Nice planning and effort! Awesome job, great tank! You should post a fish list of what you have in there as of today. That would be awesome and I bet everyone else would like to know as well. lol obviously you won't be able to count every one of them but I believe everyone would like an idea of what you have in that bad boy! sorry if that seemed at all rude lol. Good luck and keep the progress comin.


----------



## 98dak83cam

Cole1309 said:


> Nice planning and effort! Awesome job, great tank! You should post a fish list of what you have in there as of today. That would be awesome and I bet everyone else would like to know as well. lol obviously you won't be able to count every one of them but I believe everyone would like an idea of what you have in that bad boy! sorry if that seemed at all rude lol.
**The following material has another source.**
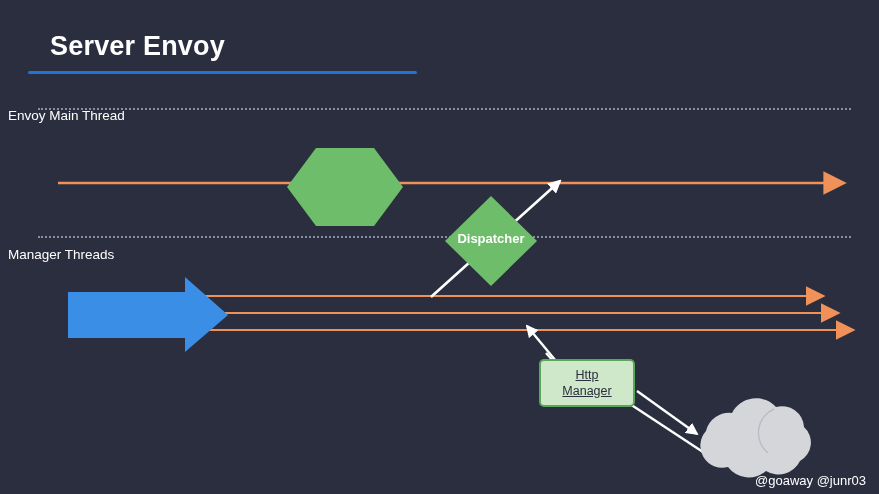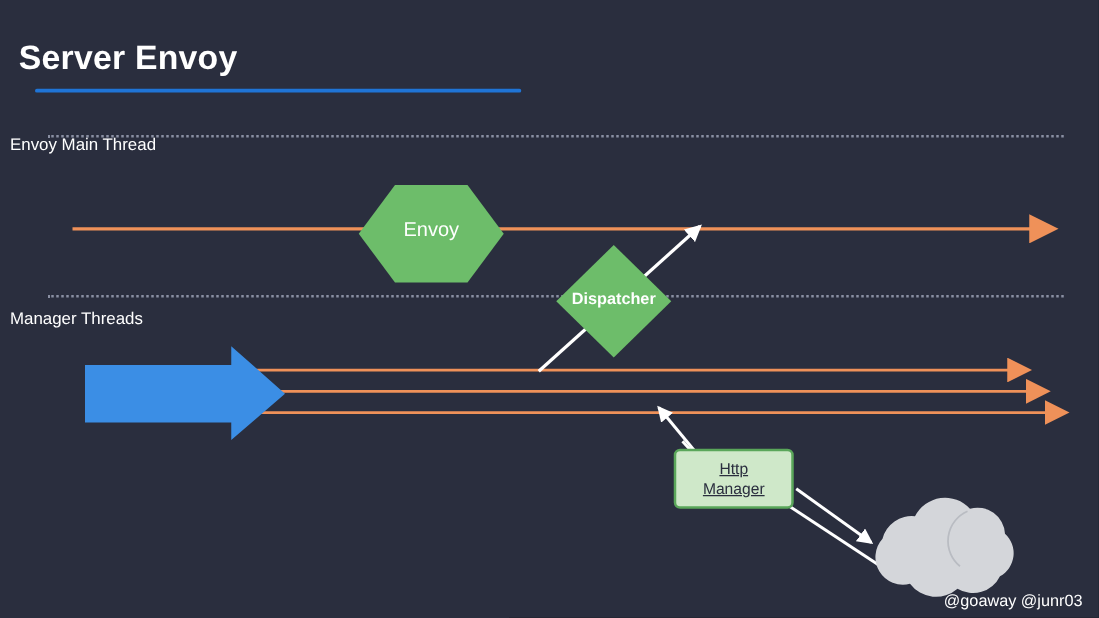"Server Envoy" .title { left: 15px -> 50px }
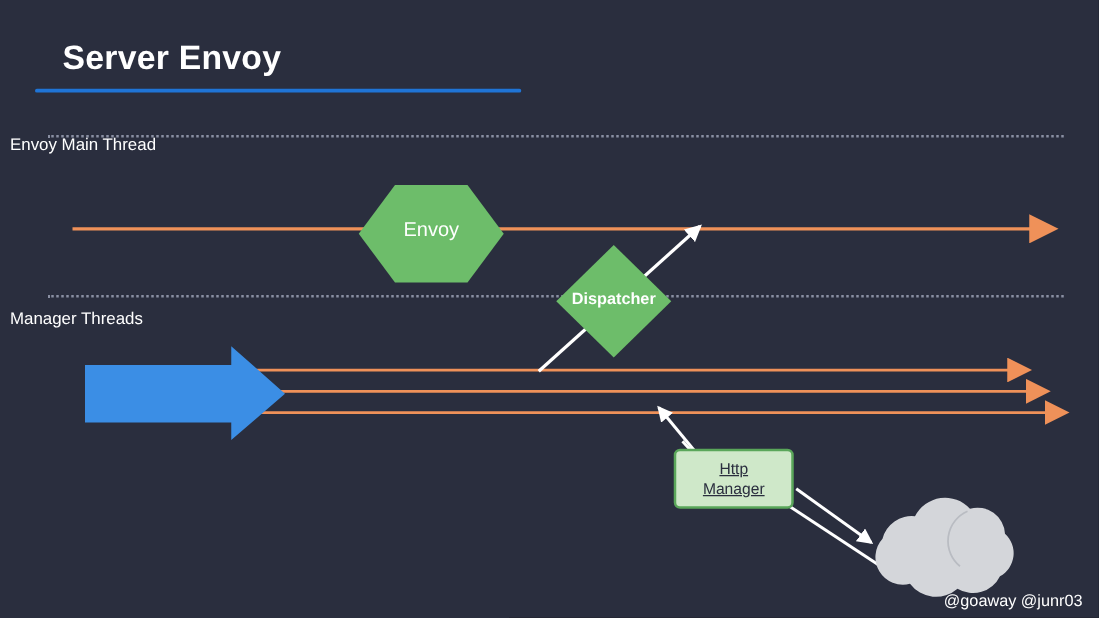"Envoy" div.node-label { html: <div>Envoy</div> -> none }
Good luck and keep the progress comin.


10 blue neon
10 ruby red
10 lithobates
6 venustus
10 cop. mloto white head 
6 moori
10 Taiwan Reef

then just some older fish I had such as some older ruby reds, maleri islands, etc.


----------



## Desi&lt;3

nice! Any recent pictures?


----------



## 98dak83cam

Desi<3 said:


> nice! Any recent pictures?


Not any recent pictures. The small fish are growing a lot and the filters are keeping the water really clear. I'm going to order some more fish in July. I have to get a few replacements because I had a couple jump out through a small hole, and a couple got sucked through the grate I had over the 3" bulkhead. I've fixed both so at least I won't lose any more.

The Ruby red males are starting to color up, the lithobates are getting some yellow in the dorsal fin. Besides that everybody else is stil pretty much grey.


----------



## tishevans

How is everything going this month??? Lots of growing??? :fish:


----------



## 98dak83cam

tishevans said:


> How is everything going this month??? Lots of growing??? :fish:


A lot of growing. I'll put some pics up when I can.


----------



## 98dak83cam

I had a dream last night that the front right corner separated and the entire front let go. :lol:


----------



## christopherhicks

nightmare


----------



## TheBanker

i pretty much just read this whole, and all the progress you made over time. Its a great looking tank. Must be fun to have one that large.

looking forward to update pics


----------



## chamagol

hi
some new pitures?

saludos desde chile


----------



## tishevans

How is everyone and everything growing??? Any new pics?????


----------



## 98dak83cam

All is well :thumb:


----------



## 98dak83cam

A short video -


----------



## BurgerKing

Im excited stocking a 10g with shellies, I'd lose it stocking that monster!!

Looks like it could be a display tank at disney land, really well done. :thumb:


----------



## loogielv

very nice man. I really dig it. quick question for you, do you feel that the center brace wasn't necessary? I'm sure you wouldn't have put it on if you felt that way, but after being setup for a few months and just the overall feel of it, how does it feel?

The reason I ask is because I want to build a tank about 6' long and 48" high. My glass viewing area would be about 5'x3' but if i could get 5'x40" viewing area that would be super cool. Everyone says i shouldn't go that high, even with 3/4" tempered, so i'm asking someone who did it. I know you got acrylic (which i'm not opposed to using) but i think it still is a valid point. My main concern is price. I'd like to go with 1/2" but have a feeling that 3/4" is truly the only way to go. Also I'm only considering glass over acrylic because I've never worked with acrylic and also i'm worried about the price as well as the ability to get it to seal to the wood.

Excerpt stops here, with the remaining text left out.